Don Giuseppe Rossi viene prelevato intorno alle dieci del mattino e condotto in una casa sequestrata dai fascisti che la rendono un loro presidio. Il sacerdote subisce un interrogatorio piuttosto acceso: perché le campane suonavano quando la colonna è entrata a Castiglione Ossola? Nelle omelie parlava di politica? E poi: era un prete favorevole alla Resistenza? Chi lo interroga non ottiene soddisfazione, ma per i fascisti non importa, cercano solo un capro espiatorio. E lo hanno tra le mani. Terminato l’interrogatorio, don Rossi agli altri uomini presi in ostaggio dice di restare tranquilli, di aver fiducia e mantenere la calma. Sono momenti terribili, quelli. Lui sa di essere l’obiettivo della resa dei conti E infatti… Solo qualche ora dopo tornano a prenderlo mentre si trova a casa della sorella. Sulla strada incrocia un manipolo di lavoratori al rientro dalla fabbrica. Quello è l’ultimo momento che viene visto vivo. Il suo corpo verrà ritrovato poco fuori l’abitato sotto la cappella della Madonnina. La scena è straziante: il cranio fracassato, le mani gravemente lesionate e un colpo di arma fuoco alla testa per essere sicuri di aver fatto come si deve il proprio lavoro di assassini. I fascisti danno la colpa dell’omicidio ai partigiani. Ma uno di loro, non ce la fa a convivere con la menzogna, confessato tutto. Alla fine della guerra l’unico a essere condannato – il Pm al Tribunale di Novara allora era Oscar Luigi Scalfaro – fu un certo Badiali, con la sentenza del 7 novembre 1946. Dopo aver chiesto scusa alla famiglia, egli scontò solo qualche anno di carcere.

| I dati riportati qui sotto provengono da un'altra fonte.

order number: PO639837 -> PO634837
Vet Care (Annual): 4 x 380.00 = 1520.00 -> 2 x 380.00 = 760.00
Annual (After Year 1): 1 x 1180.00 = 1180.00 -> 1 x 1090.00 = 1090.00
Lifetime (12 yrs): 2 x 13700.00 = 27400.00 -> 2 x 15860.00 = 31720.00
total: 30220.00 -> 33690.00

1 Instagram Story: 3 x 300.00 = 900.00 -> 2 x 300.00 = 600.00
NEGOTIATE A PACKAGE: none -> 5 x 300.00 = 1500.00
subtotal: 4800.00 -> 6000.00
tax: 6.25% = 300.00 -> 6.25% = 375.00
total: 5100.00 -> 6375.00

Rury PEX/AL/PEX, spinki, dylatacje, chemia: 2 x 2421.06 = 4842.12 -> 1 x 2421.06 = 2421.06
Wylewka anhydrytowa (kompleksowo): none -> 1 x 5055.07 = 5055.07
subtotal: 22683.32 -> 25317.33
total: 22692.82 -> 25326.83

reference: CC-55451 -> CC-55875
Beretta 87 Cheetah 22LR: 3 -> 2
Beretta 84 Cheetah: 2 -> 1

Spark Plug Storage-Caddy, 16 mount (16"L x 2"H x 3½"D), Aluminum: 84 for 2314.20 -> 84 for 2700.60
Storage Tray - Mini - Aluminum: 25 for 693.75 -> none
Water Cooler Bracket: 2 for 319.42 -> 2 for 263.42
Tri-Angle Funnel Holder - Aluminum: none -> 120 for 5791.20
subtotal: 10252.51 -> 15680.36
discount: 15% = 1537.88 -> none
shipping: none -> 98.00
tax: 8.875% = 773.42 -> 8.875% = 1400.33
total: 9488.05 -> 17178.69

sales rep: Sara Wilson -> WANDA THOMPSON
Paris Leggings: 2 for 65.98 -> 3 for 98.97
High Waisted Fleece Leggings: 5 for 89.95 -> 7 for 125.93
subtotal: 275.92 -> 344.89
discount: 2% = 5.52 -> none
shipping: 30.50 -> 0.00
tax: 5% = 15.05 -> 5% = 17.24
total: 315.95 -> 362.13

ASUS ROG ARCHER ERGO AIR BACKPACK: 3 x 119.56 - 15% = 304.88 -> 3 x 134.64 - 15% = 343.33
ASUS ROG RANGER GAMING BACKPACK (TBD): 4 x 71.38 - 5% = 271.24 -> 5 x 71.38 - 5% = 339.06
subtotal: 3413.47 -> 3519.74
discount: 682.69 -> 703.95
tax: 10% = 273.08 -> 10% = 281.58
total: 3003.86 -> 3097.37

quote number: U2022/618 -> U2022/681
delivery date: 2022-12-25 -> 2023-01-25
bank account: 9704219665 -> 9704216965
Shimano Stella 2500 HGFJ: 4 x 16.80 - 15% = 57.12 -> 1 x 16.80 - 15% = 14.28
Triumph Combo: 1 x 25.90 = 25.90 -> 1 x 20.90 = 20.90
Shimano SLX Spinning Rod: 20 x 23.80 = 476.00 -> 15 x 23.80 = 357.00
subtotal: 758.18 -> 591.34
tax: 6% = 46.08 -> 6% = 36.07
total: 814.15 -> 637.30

Il martirio dei cristiani continua

Sono passati molti anni da quell’accadimento. Eppure la testimonianza e il sacrificio fino al martirio di don Giuseppe Rossi è un patrimonio di vita per i parrocchiani e la comunità tutta. Quel prete, con semplicità ha saputo accogliere la profondità dell’abbraccio del Vangelo. Una fedeltà fino all’ultimo respiro. La vita terrena interrotta per mano violenta, per mano offensiva. Nei giorni del suo breve ministero ebbe a dire: «Darò quanto ho, anzi darò tutto me stesso per le anime vostre». Don Giuseppe Rossi è morto dopo appena sei anni di apostolato. A 33 anni. E fra pochissimo sarà un beato tra noi. In un momento della storia dove l’odio verso l’altro è pratica quotidiana. Dove il martirio dei cristiani in diverse parti del mondo è ormai quasi un esercizio di routine. Nel silenzio colpevole del mondo.